Tor gives you both options: you can connect to one of the publicly listed relays, or you can jump through a bunch of hoops to obtain the address of a less-public bridge. Or you can set up a completely private bridge and share it with your friends. None of these are ideal, but nobody's found a better option.

So I'm curious to hear what you think an "uncompromised" developer would be doing differently in this situation.

There are alternatives

[jarle.aase]

Unlike the open Internet, Tor makes it easy to create real peer to peer messaging clients. All Tor nodes can create hidden services that are instantly accessible to anyone. Using a true peer to peer architecture, without hub's, there are no meta-data laying around, except on the peers themselves.

Tor Chat (which now seems dead) pioneered this approach. Ricochet is an alternative that is actively maintained.

I am working on a project to bring another peer to peer instant messenger to the onion party. I believe it matters to be able to communicate privately. I believe that it matters a lot.

Re:Tor went pro-woman, lost male developers

>If those "male" developpers were bitter, angry, pathetic, misogynistic pigs like you, then nothing of value was lost.

Except, you know, their labour and their force of will.

Hint: it's men who build OSS for the love of it, not cunts (who only love what others can do for them)

(Note: young girls can love men, but you pieces of shit banned men from taking them as brides)

Doesn't using TOR just shout "I'M A CRIMINAL"???

I know someone who knows someone at a state judicial level and supposedly whenever someone use TOR, alarms start blaring and that specific TOR user becomes a target because they are obviously trying to hide from law enforcement so therefore they are a criminal and/or terrorist. You get put on a list. If you should get arrested having that "ding" on your record (using TOR) is almost like admission of guilt.

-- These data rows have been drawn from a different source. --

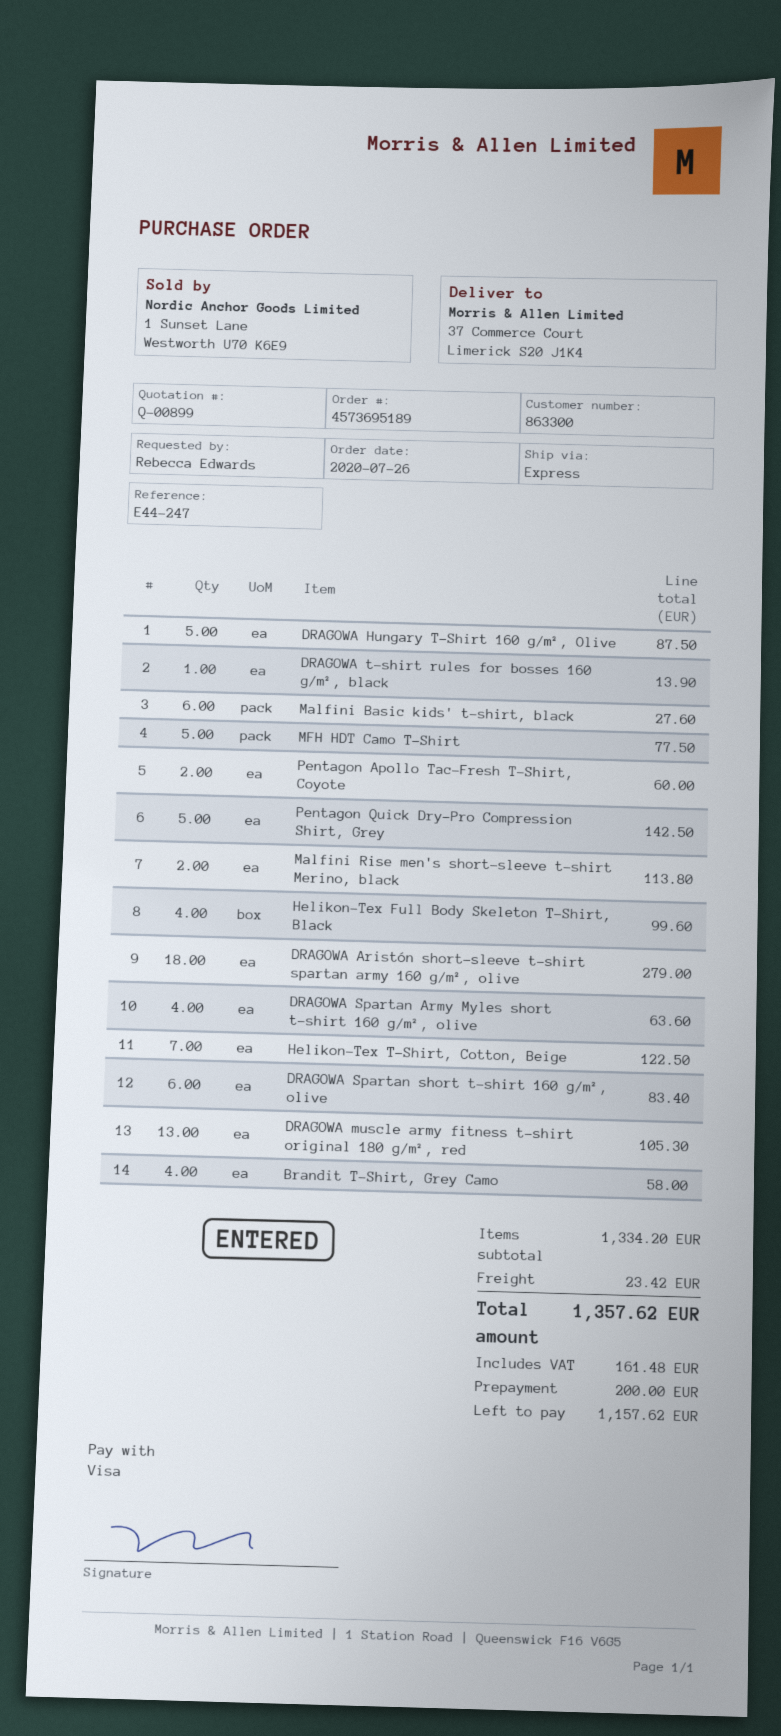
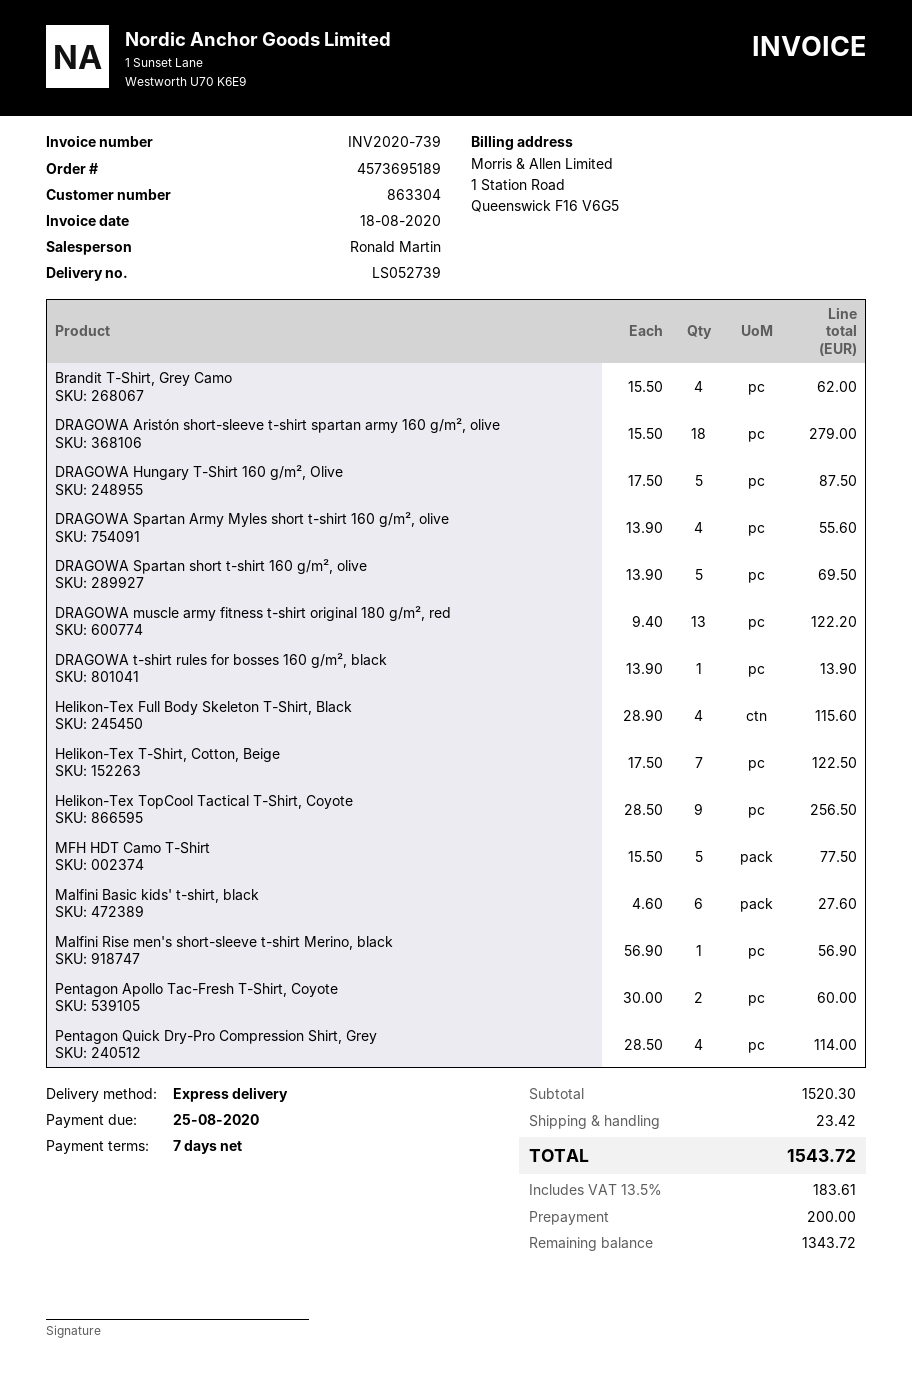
customer number: 863300 -> 863304
Pentagon Quick Dry-Pro Compression Shirt, Grey: 5 for 142.50 -> 4 for 114.00
Malfini Rise men's short-sleeve t-shirt Merino, black: 2 for 113.80 -> 1 for 56.90
Helikon-Tex Full Body Skeleton T-Shirt, Black: 4 for 99.60 -> 4 for 115.60
DRAGOWA Spartan Army Myles short t-shirt 160 g/m², olive: 4 for 63.60 -> 4 for 55.60
DRAGOWA Spartan short t-shirt 160 g/m², olive: 6 for 83.40 -> 5 for 69.50
DRAGOWA muscle army fitness t-shirt original 180 g/m², red: 13 for 105.30 -> 13 for 122.20
Brandit T-Shirt, Grey Camo: 4 for 58.00 -> 4 for 62.00
Helikon-Tex TopCool Tactical T-Shirt, Coyote: none -> 9 for 256.50
subtotal: 1334.20 -> 1520.30
tax: 161.48 -> 183.61
total: 1357.62 -> 1543.72
balance: 1157.62 -> 1343.72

Yes, yes, I know the standard cry of "TOR is meant to protect battered women" but everyone is guilty of being a criminal just by usage.

running services

while hidden services is just one little bit that many people don't use and most certainly don't run.

Why have it in the first place? Rhetorical question. Ask yourself if it is critical that there are zero bugs in those codepaths. Excuses are irrelevent. If you can't trust the most critical components of a system, the system is not trustworthy.

switches have threat surface too

Unlike the open Internet, Tor makes it easy to create real peer to peer messaging clients. All Tor nodes can create hidden services that are instantly accessible to anyone.

I don't buy it. Anyone with cooperation of the ISPs can see these 'hidden' networks. Or block them.

I go with that other comment that characterizes tor as a honeypot. I won't spell out the nuance of the logic that leads to that conclusion, but like Tor(tm) data routes, the nuance is not hidden to those with eyes to see.

no

define 'almost like admission of guilt'. I smell disingenuity expressed through near hyperbolic exageration.

There are some who believe that neither your librarian, nor your cable television company (aka internet provider) ought to be able to read your reading material over your shoulder, let alone record it with minute accuracy and sell it to the highest bidder.

Instant messaging is dead.

[Rexdude]

Whatsapp and FB Messenger killed it. You can scream about XMPP and secure apps like this or Signal all you want, they are utterly useless unless the people you communicate with also switch to them. Network effect's a party pooper. Unless you exclusively hang out with security researchers, no one's going to bother.